[Source data]

*****

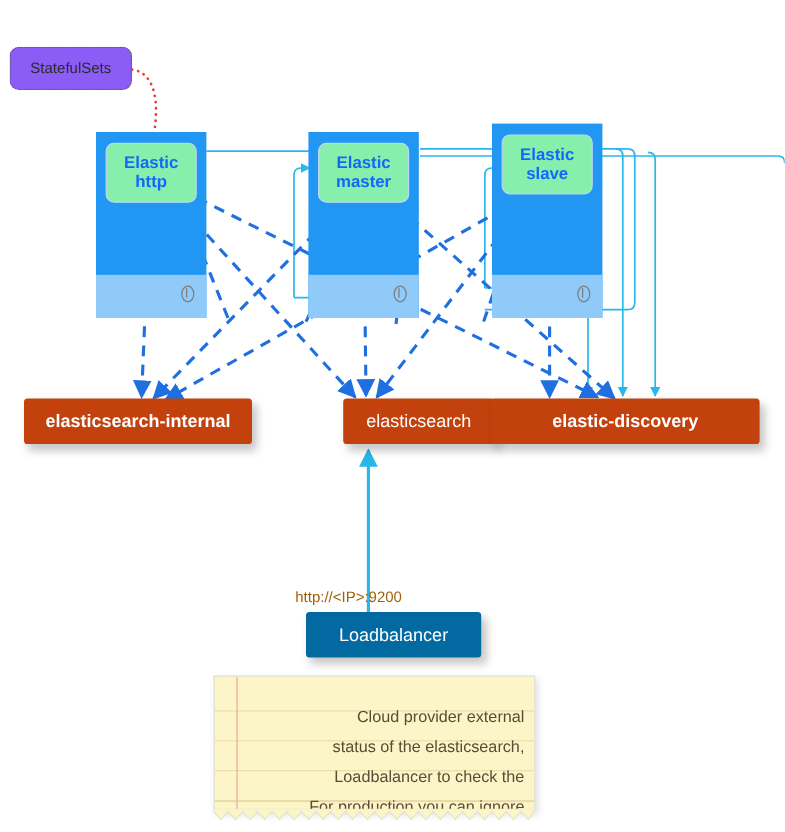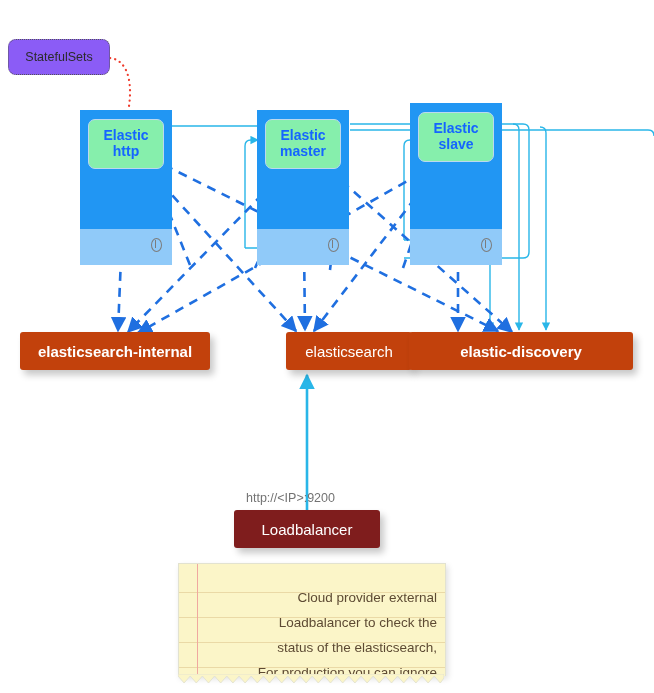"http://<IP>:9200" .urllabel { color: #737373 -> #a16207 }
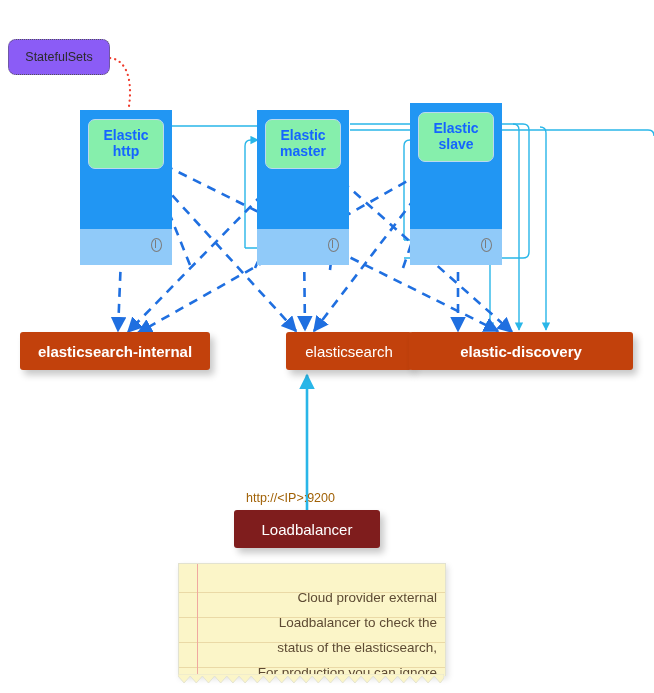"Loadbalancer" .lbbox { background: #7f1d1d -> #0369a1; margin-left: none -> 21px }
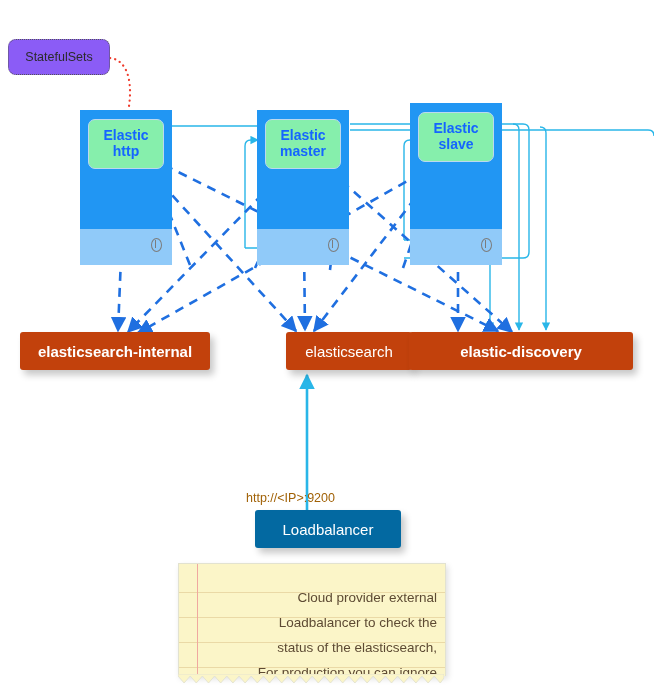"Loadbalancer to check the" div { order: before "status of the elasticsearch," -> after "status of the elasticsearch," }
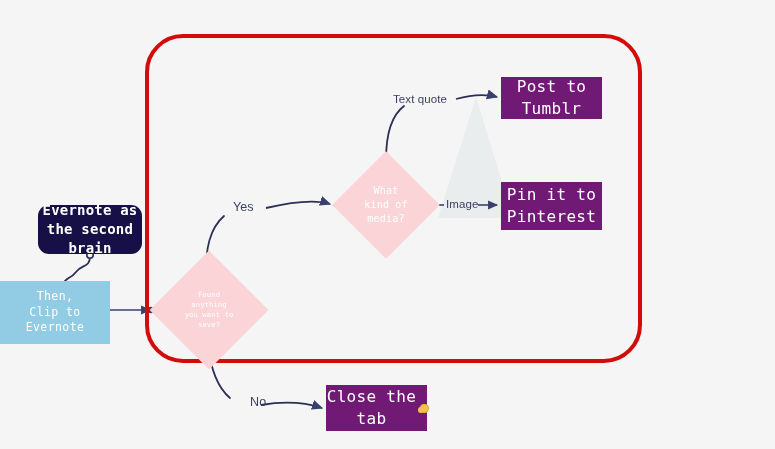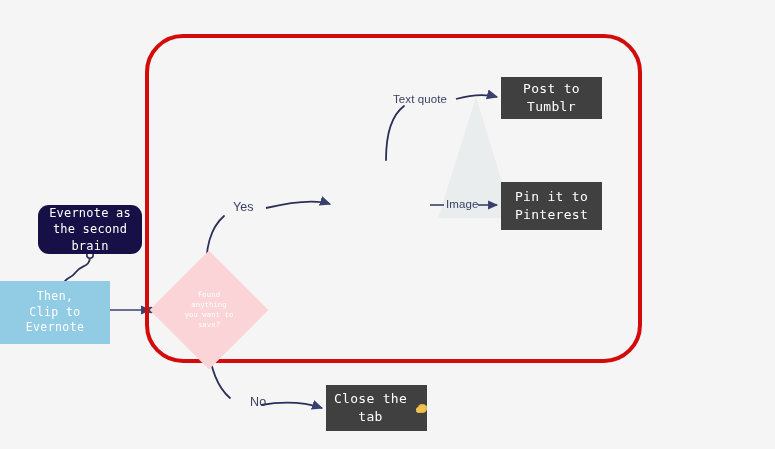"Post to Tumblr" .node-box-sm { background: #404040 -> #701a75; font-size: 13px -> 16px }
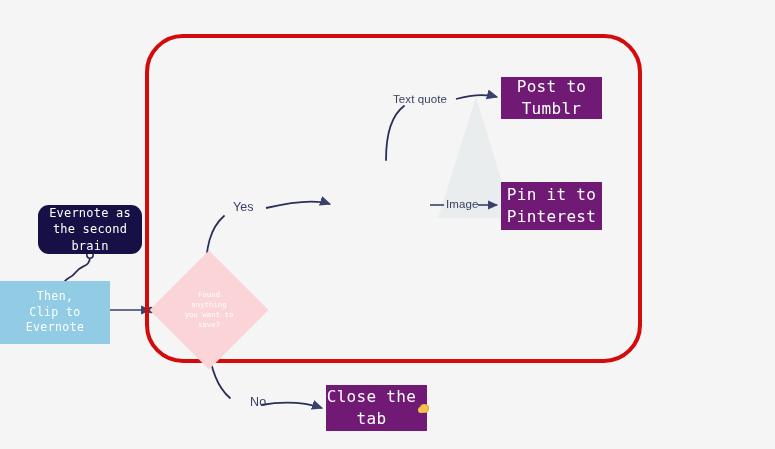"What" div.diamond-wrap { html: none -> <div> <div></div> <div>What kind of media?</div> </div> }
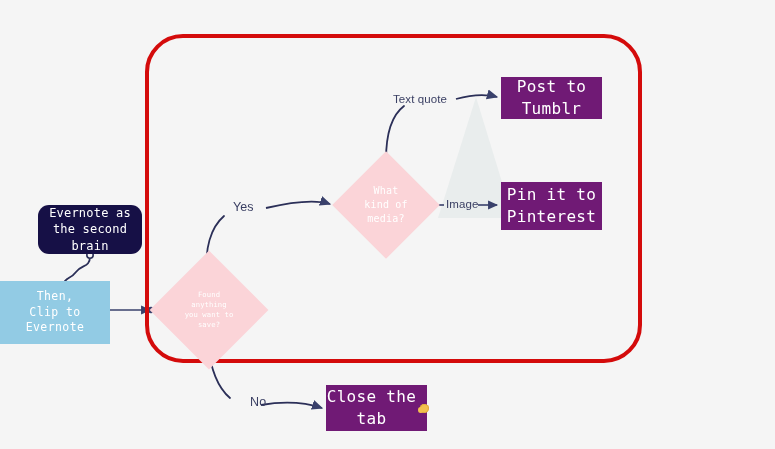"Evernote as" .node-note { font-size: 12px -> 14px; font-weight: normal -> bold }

*****

_To do_.
Every entry should come back exactly as written, only without images.

_Answer below_.
"http://<IP>:9200" .urllabel { color: #737373 -> #a16207 }
"Loadbalancer" .lbbox { background: #7f1d1d -> #0369a1; margin-left: none -> 21px }
"Loadbalancer to check the" div { order: before "status of the elasticsearch," -> after "status of the elasticsearch," }
"Post to Tumblr" .node-box-sm { background: #404040 -> #701a75; font-size: 13px -> 16px }
"What" div.diamond-wrap { html: none -> <div> <div></div> <div>What kind of media?</div> </div> }
"Evernote as" .node-note { font-size: 12px -> 14px; font-weight: normal -> bold }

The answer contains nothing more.